心の中で算段を付けて顔を上げると、心配そうな彼の顔があった。
「心配させてすまない。大丈夫だよ、シュラ」
「本当ですか? 時間が無いなら、今から戻って手紙を書いても――」
「このデートを切り上げて? それは嫌だな、私はもっと一緒に居たい。シュラだって、嫌だろう?」
困ったように眉尻を下げる彼の頬を、指の背で撫でる。久し振りに会ったのに、手紙のためにやめざるを得ないなんて、絶対に御免だ。
「それは、そうなんですが。でも――」
「でも、は無しだよ。どうしたいか、言ってごらん」
そそのかす私に、彼は顔を赤くして自分もまだ一緒に居たいと白状してくれる。理性と欲望に揺れる表情が、とても可愛いと言ったら怒られてしまうだろうか。
ああ、愛しいな。
この人と共にありたい、この人と愛を育みたいという思いがあふれてくる。彼の頬を撫でていた手が取られ、テーブルの上で私の指に彼の指が絡められた。

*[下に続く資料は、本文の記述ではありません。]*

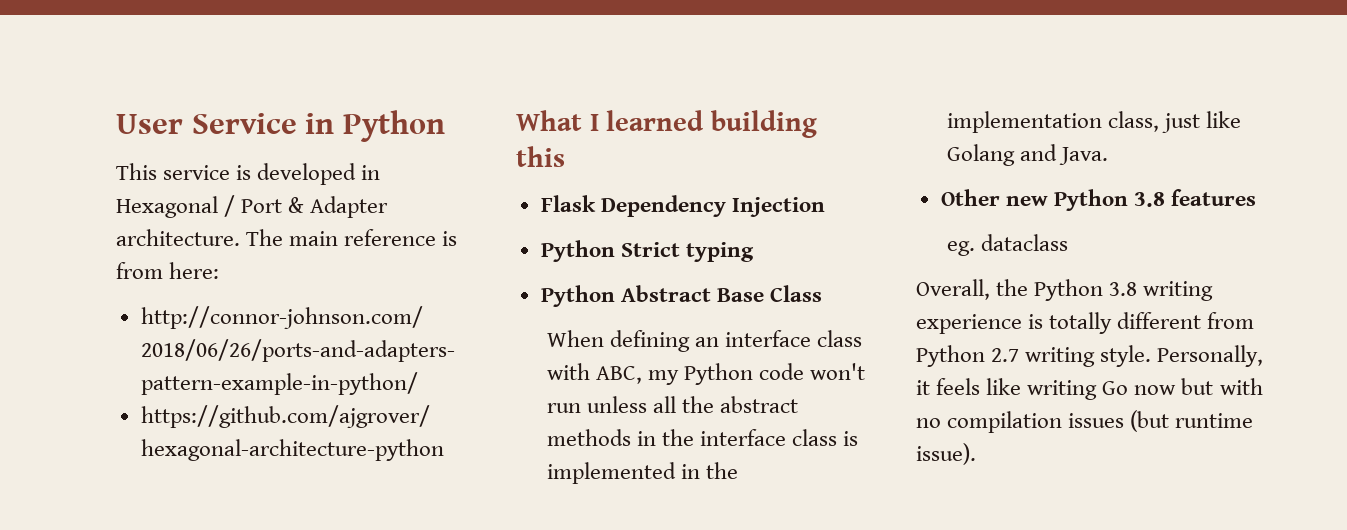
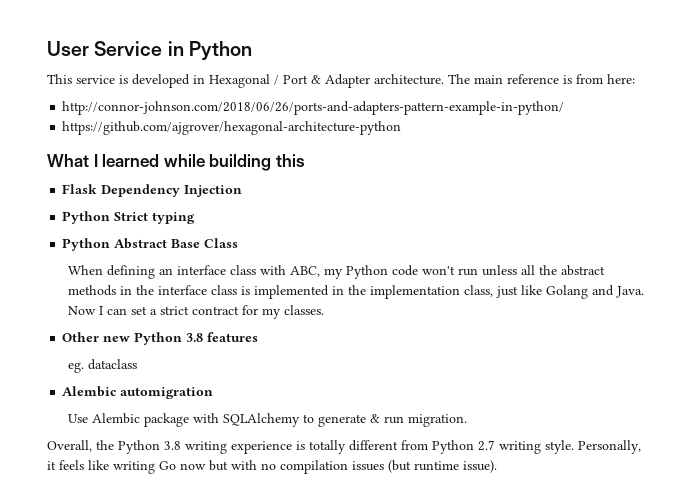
- What I learned building this
+ What I learned while building this
+ Now I can set a strict contract for my classes.
+ Alembic automigration
+ Use Alembic package with SQLAlchemy to generate & run migration.

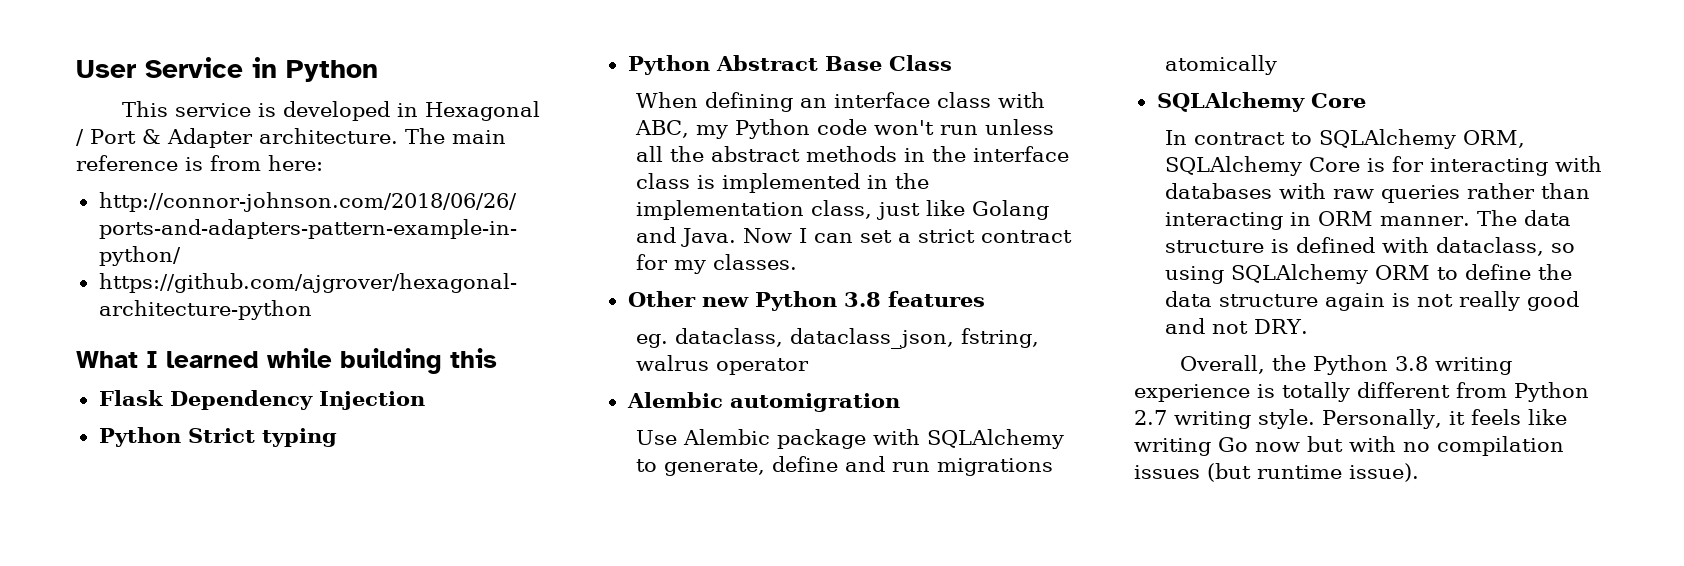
- eg. dataclass
+ eg. dataclass, dataclass_json, fstring, walrus operator
- Use Alembic package with SQLAlchemy to generate & run migration.
+ Use Alembic package with SQLAlchemy to generate, define and run migrations atomically
+ SQLAlchemy Core
+ In contract to SQLAlchemy ORM, SQLAlchemy Core is for interacting with databases with raw queries rather than interacting in ORM manner. The data structure is defined with dataclass, so using SQLAlchemy ORM to define the data structure again is not really good and not DRY.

「ずっと、あなたと一緒に居たい、です。あ、あ、あい、してるので」
「うん、私もだ、私も愛してる、一緒に居たい」
指が絡まった手が引かれ、指先に彼の唇が触れる。熱が、指先から送り込まれるように、体が熱くなるけれど、手を離す気にはなれない。
手を繋いだままお茶をして、離れがたいまま公園で身を寄せ合い。他愛も無いことをはなし、見つめ合い、同じ時を過ごした。
「名残惜しいですけど……っ、送っていきます」
「シュラの宿舎の方が遠いだろう、ここで――」
私の言葉を、彼の指先が塞ぐ。
「離れがたいので、送らせてください」
「は……い」
言葉に詰まりながら頷いた私に、彼は嬉しそうに手を差し出してきた。
はじめて会ったときとは違う逞しいその手に手を重ね、視線を交わしてから歩き出す。
門の前でシュラと別れ、部屋へと向かったのだが、スカート姿だからかすれ違う同僚から奇異の目で見られるのが恥ずかしかった。
部屋に入り、ホッとする。
寮に届けられていた荷物を開いて、丁寧に畳まれていた服をクローゼットに掛けてから、気合いを入れて机に向かった。
便箋とペンを取りだして、父への手紙を綴る。
まずは、女性騎士として認められたこと、それから第一騎士団に所属することになったこと、だから領には帰らないことを簡潔に書いた。
そこから手を止めて、ひと呼吸してから、ペンを動かす。
将来を誓った相手ができました、最速で第十騎士団の所属になった人です、と。文章を読むのが苦手な人だから、あまり多く文字を書くとちゃんと読まないかも知れないので、このくらいあっさり書いた方がいいだろう。
ペンを置き、インクを乾かしてから封をして、王宮内から手紙を送った。予定通りならば、十日ほどで届く筈だ。
すっかり忘れて遅くなってしまったが、年が明ける前に気付いてよかった。